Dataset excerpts

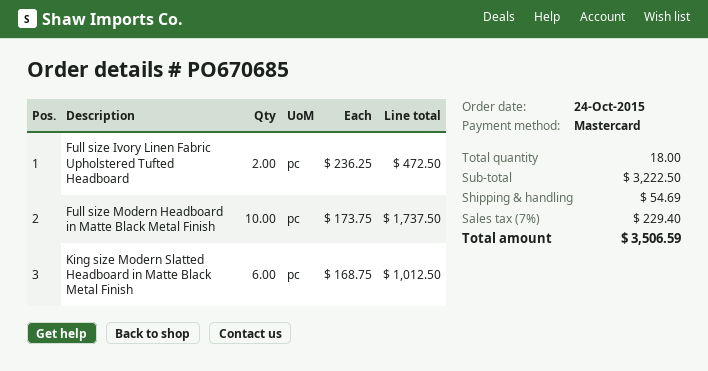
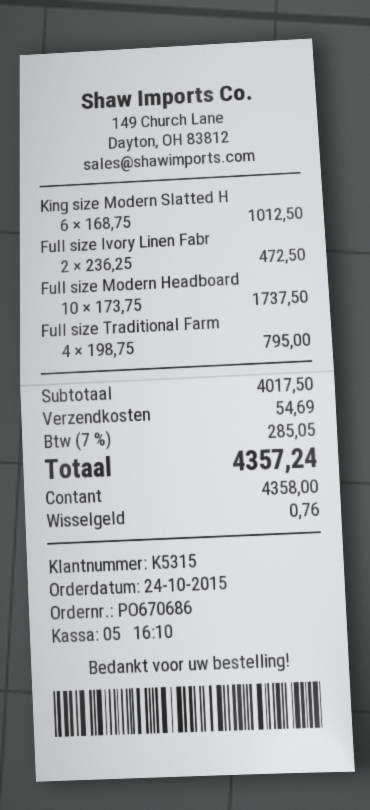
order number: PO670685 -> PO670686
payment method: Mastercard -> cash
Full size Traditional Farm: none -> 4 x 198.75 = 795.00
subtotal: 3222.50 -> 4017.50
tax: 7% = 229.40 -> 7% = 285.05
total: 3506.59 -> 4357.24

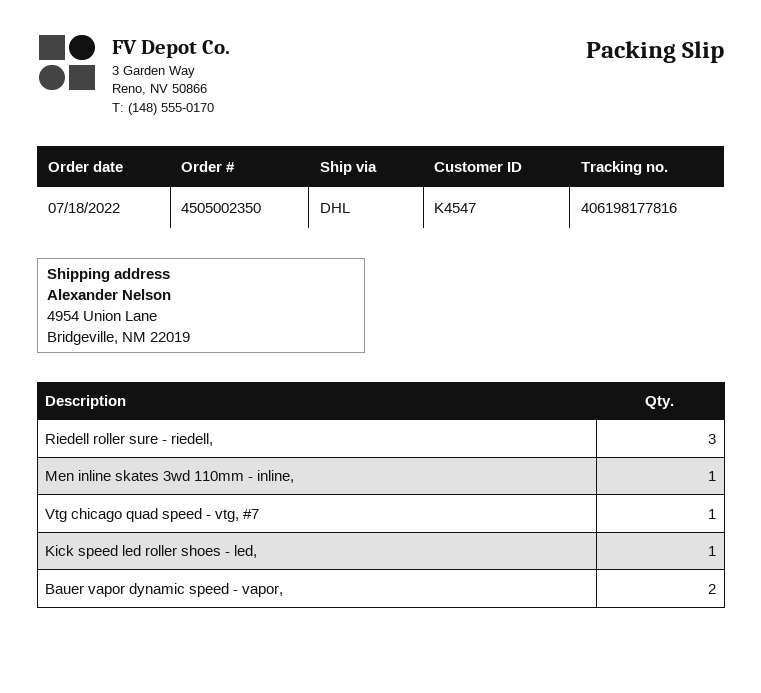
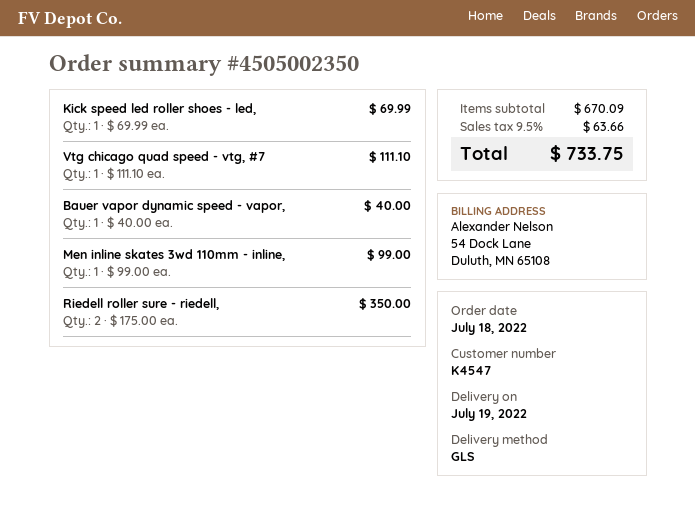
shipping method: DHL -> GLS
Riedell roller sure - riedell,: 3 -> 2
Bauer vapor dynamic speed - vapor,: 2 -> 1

What to work on
The data should be printed again unchanged; leave its pictures out.

Answer to the exercise
order number: PO670685 -> PO670686
payment method: Mastercard -> cash
Full size Traditional Farm: none -> 4 x 198.75 = 795.00
subtotal: 3222.50 -> 4017.50
tax: 7% = 229.40 -> 7% = 285.05
total: 3506.59 -> 4357.24

shipping method: DHL -> GLS
Riedell roller sure - riedell,: 3 -> 2
Bauer vapor dynamic speed - vapor,: 2 -> 1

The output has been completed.